The rise of Kamasi Washington and his 3-volume album “The Epic” marked an interesting point in the recent jazz history. Suddenly, a niche in jazz that for a long time was overshadowed by pretty much everything else came into a spotlight as if it was 1960s back again, when John Coltrane released his masterpiece “The Love Supreme”. More and more jazz musicians started exploring this once forgotten land, where the divine meets spontaneity, expressiveness, and eclecticism. As the result, Stingray DJAZZ picks 5 spiritual UK jazz acts to watch for in 2019.
Coming out from London, United Kingdom, Maisha is one of the most recent ensembles that perform spiritually inspired music. Drawing influences from the music of Alice Coltrane, Pharoah Sanders, as well as West African and Afro-Beat rhythms, the act released their debut EP “Welcome To A New Welcome” in 2016 under The Jazz re:freshed record label, which gained critical recognition in UK jazz circles for innovative approach towards jazz music. During the group’s short existence, Maisha has already been featured on a number of Gilles Peterson radio shows, while their live set on Boiler Room London sessions attracted a lot of attention, too. Led by the drummer Jake Long, Maisha also features one of the biggest raising jazz stars - saxophonist Nubya Garcia.

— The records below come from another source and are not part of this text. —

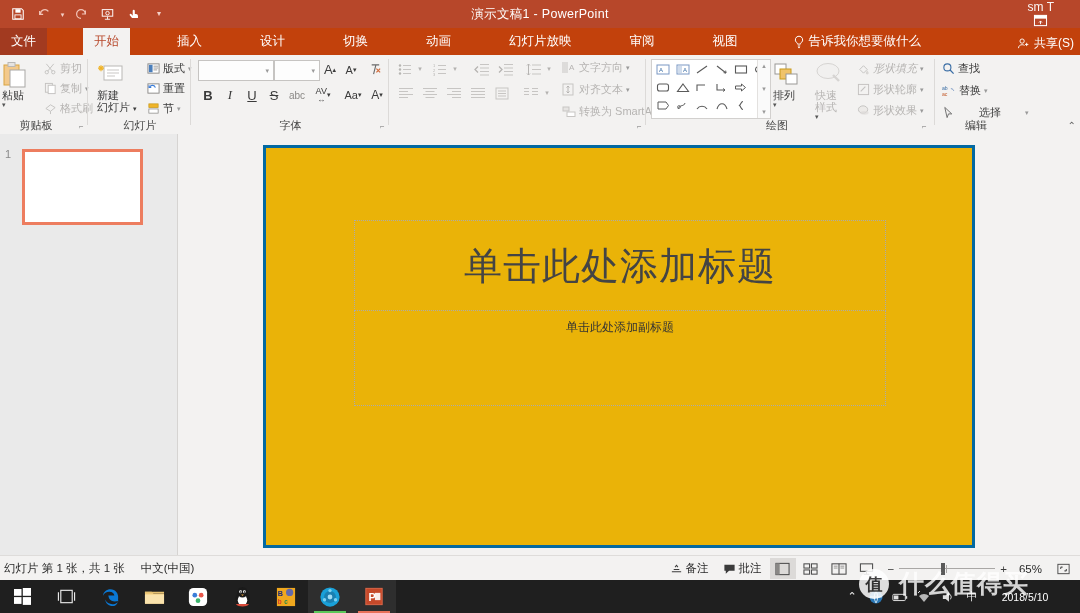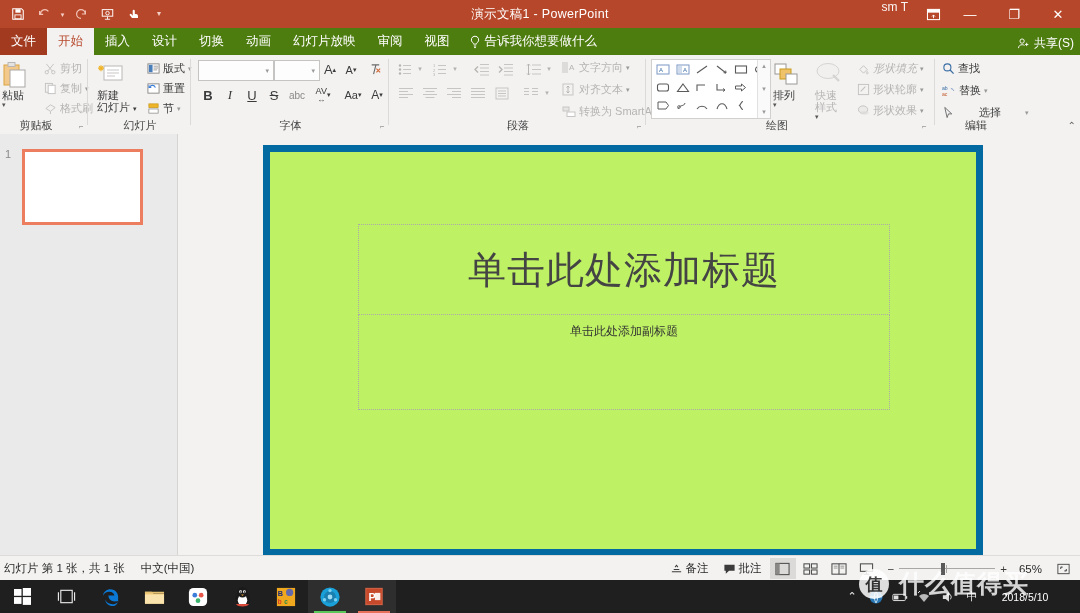"sm T" .win-right { align-items: none -> center; flex-direction: none -> column; right: 0 -> 16px }
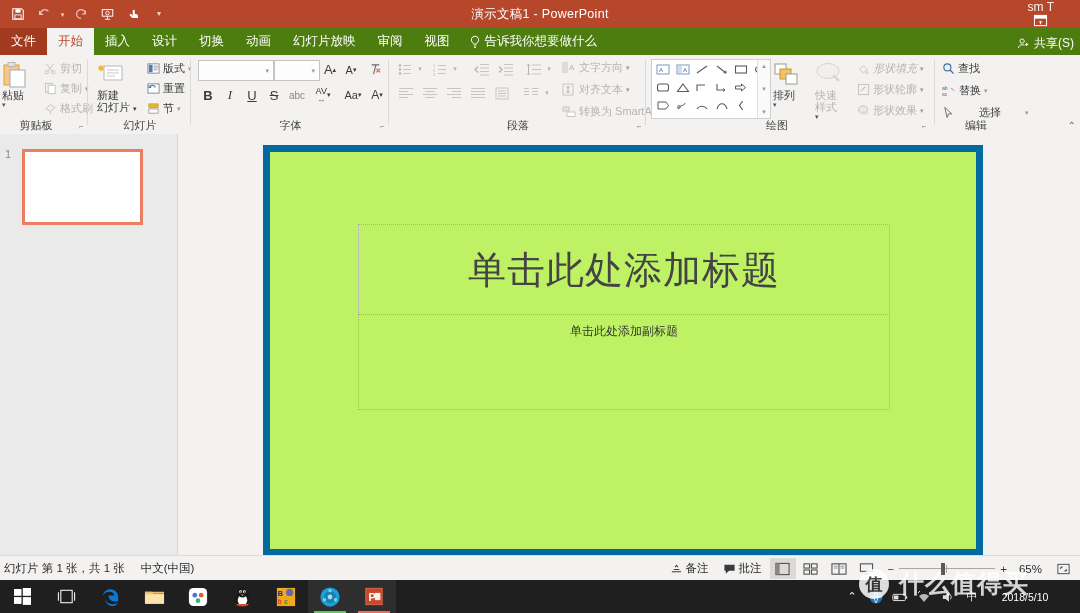"文件" .tabsrow { background: #4d7c0f -> #c2410c; gap: none -> 36px }
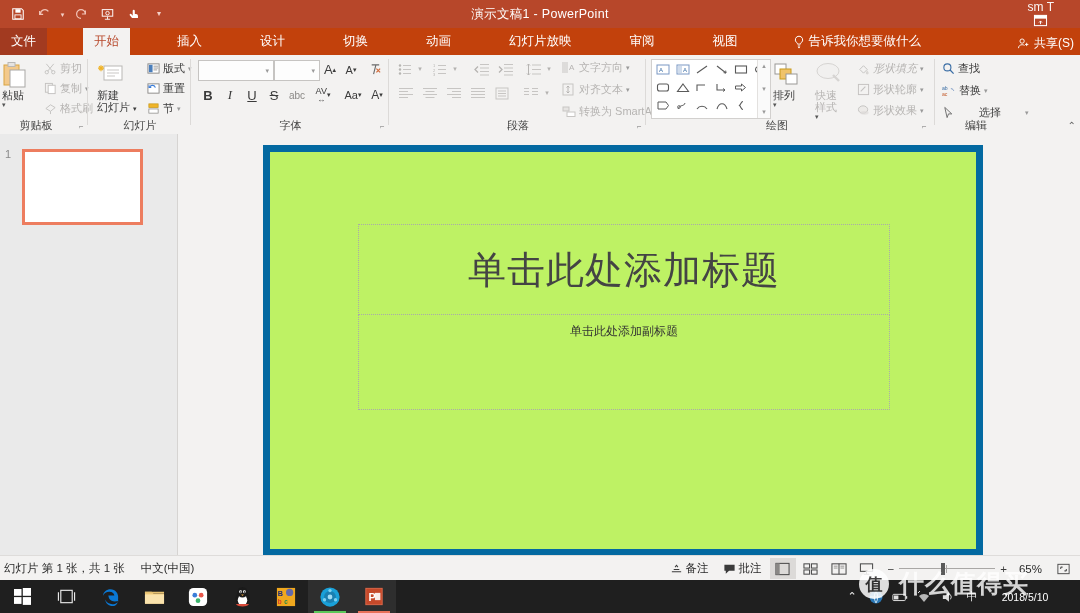"段落" div.glabel { html: <div>段落</div> -> none }
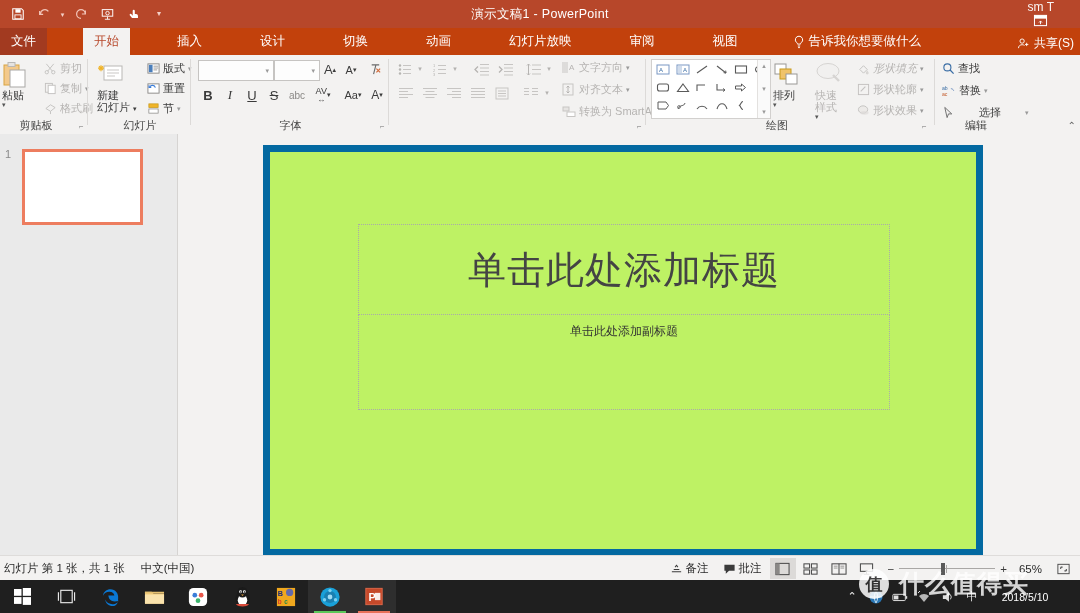"单击此处添加标题" .slide { background: #bef264 -> #eab308; border: 7px solid #0369a1 -> 3px solid #0369a1 }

The prestigious Guildhall School of Music and Drama graduate, one of the central figures in London jazz scene Shabaka Hutchings can be epitomized as the english version of Kamasi Washington. The virtuoso saxophonist, composer, and musical leader, Hutchings has been exploring the spirituality aspect in jazz via most of his musical projects: Sons of Kemet, The Comet is Coming, as well as Shabaka And The Ancestors. His sound has been inspired by many elements found across African continent, yet the underlying spiritual theme is undeniably present throughout Hutchings music, whether it is an album’s name, its cover art, the name or even the lineup of a given musical project.
Gondwana records, the label behind artists such as GoGo Penguin, Portico Quartet, or Stuff, is run by the trumpeter Matthew Halsall, who himself is probably the most spiritually sounding trumpeter on the jazz map right now. His music has this mesmerizing atmosphere that blends less conventional instruments such as a harp, or flute, together with distinct percussive sounds, slow tempos, and modality. Halsall isn’t the technical trumpet player. He certainly lacks flashiness and virtuosic bravado associated with many post 1940s jazz trumpeters. Yet, none of it is missing from Halsall’s playing style, since the type of jazz played by him has its roots in different qualities of life: calmness, mindfulness, and above all - spiritualness.
Jazz singers occupy a very special place among the overall spectrum of jazz musicians. While the majority tend to perform jazz-related classic 1930s sounding repertoire (e.g. old jazz standards), and only a few have the skills to engage with the more complex and contemporary sounding compositions. Dwight Trible is definitely one of the latter, as through the years the LA born and now UK based singer shaped a unique and spiritually saturated sound. Having performed with artists, such as Pharoah Sanders and Kamasi Washington, Trible is perhaps the only true spiritual jazz singer out there at the moment, which gives him a cult status among many jazz fans as well as like-minded musicians.
One of the lesser known spiritual jazz musicians on the list, Nat Birchall, released his first spiritual jazz record in 1999. Ever since, the saxophonist has been an active member of the UK jazz community. His latest release “Cosmic Language” (Jazzman Records, 2018) combines the already established spiritual jazz elements with classical Indian music, meditation, as well as his favorite instrument - harmonium. Yet, it is the small pump up organ that really defines the sound of Brichall’s music at this moment, giving it Zen-like atmosphere and filling it with the particular energy, which can only be found among classic spiritual jazz musicians, such as Alice Coltrane or Pharoah Sanders.